Les petitesses des grands auteurs nous apprennent toujours quelque chose…

Ve 10.1.2025

Les écrivains sont souvent perçus par leur lectorat comme vivant dans un monde isolé des préoccupations et des luttes de pouvoir. Cette image est trompeuse ! Il suffit de lire les journaux de quelques-uns des auteurs les plus renommés de leur époque pour se rendre compte que ces derniers n’hésitent pas à employer des « techniques » et des moyens habituels dans l’arène politique pour nuire ou éliminer la concurrence. Des exécutions symboliques, une allégeance aux dominants, de l’hypocrisie, du cynisme, des calomnies et des rumeurs sont souvent exposés dans des pages parfois éclatantes.
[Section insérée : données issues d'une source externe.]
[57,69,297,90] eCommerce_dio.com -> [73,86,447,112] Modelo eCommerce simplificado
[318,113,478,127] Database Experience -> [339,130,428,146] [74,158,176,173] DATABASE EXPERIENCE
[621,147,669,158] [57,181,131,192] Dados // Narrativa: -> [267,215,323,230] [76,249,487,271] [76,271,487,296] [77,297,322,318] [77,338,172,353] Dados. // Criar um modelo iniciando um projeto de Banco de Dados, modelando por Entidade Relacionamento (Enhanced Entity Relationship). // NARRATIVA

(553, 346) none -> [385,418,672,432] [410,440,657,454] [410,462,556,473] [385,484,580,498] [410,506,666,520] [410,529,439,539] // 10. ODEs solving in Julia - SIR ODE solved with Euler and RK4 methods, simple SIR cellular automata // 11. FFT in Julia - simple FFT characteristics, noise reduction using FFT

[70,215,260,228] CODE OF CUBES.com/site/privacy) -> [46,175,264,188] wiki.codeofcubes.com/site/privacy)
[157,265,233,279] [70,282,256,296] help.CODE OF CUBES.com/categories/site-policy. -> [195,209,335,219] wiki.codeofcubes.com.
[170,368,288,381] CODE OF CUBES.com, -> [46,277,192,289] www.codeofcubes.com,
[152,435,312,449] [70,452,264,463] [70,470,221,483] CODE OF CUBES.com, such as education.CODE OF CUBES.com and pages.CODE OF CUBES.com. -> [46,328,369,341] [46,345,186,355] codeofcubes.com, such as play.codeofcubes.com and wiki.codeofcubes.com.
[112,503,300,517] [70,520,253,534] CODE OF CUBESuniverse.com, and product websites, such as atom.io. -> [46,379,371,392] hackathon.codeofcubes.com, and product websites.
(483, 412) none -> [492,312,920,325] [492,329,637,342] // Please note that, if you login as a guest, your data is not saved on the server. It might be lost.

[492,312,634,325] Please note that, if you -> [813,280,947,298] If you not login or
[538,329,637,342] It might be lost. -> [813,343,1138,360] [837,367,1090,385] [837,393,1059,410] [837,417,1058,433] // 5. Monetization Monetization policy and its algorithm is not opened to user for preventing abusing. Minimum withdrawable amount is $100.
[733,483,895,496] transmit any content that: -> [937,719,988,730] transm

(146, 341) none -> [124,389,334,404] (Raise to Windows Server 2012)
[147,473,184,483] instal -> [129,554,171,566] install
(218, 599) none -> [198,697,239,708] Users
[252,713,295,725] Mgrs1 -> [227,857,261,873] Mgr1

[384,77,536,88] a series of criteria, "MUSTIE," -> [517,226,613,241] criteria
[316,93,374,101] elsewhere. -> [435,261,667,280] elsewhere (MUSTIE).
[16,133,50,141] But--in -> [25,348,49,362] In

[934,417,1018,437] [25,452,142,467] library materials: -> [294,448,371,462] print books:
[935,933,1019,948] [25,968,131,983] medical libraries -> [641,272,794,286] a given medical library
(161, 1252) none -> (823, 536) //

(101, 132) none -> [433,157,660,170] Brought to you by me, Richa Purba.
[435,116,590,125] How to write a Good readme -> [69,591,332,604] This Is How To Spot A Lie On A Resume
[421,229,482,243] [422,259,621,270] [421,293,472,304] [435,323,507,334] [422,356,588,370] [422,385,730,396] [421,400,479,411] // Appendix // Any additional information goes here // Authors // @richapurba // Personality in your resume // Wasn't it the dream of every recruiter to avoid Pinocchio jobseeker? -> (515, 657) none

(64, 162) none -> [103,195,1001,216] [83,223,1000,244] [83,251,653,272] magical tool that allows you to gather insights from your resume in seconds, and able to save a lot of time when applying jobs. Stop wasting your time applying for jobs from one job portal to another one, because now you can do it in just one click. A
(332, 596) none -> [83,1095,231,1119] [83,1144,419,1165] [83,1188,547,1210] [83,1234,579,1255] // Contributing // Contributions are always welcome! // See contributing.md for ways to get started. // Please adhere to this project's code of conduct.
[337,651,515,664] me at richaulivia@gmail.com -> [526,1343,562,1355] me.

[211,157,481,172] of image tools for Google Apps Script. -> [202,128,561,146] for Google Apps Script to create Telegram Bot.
Reconnaissons-le, les petitesses des grands auteurs, lorsqu’elles sont exprimées par un style remarquable, parfois nous réjouissent et nous apprennent toujours quelque chose.

« Avant-hier, visite à Mauriac. Assis de côté sur le coin de son canapé de cuir, il se recroqueville sur lui-même et fait songer à un vieil oiseau blagueur. Il a été étourdissant. Brosse de l’Académie actuelle un tableau effarant au moral comme au physique. « Tous ces vieillards… Ils sont terribles, méchants… Ils ont tous une maladie de la vessie… Ils n’ont de volonté que pour empêcher les choses de se faire… » Et il montre les dents d’un air féroce. « Bourget comprend encore. » Il me parle avec enthousiasme de « Môzart », de Salzbourg. La Pecci-Blunt qu’il a trouvée assommante, encombrante. Poulenc, coiffé d’un petit chapeau tyrolien avait l’air d’un cochon savant. Février en costume tyrolien, « tous poils dehors… ». Sa femme paraît un instant ; son beau regard où il y a tant de souffrance, de courage, et de gaieté. J’étais allé chez Mauriac animé d’une rancune violente (qui m’étonnait comme s’il se fût agi d’un autre, mais en effet ce n’était pas moi), je voulais lui dire plusieurs choses insolentes. Mais il a été si gentil que je me suis senti de l’affection pour ce vieil enfant désabusé. Il m’a parlé des démarches de Duhamel auprès de lui pour se faire élire à l’Académie. « Il est d’une bassesse… il s’est roulé à mes pieds. On n’imagine pas… ». « Si, si, on imagine très bien. » Il parle de l’hypocrisie du personnage. »

Journal intégral de Julien Green.1919-1940. Bouquins (ebook Kindle).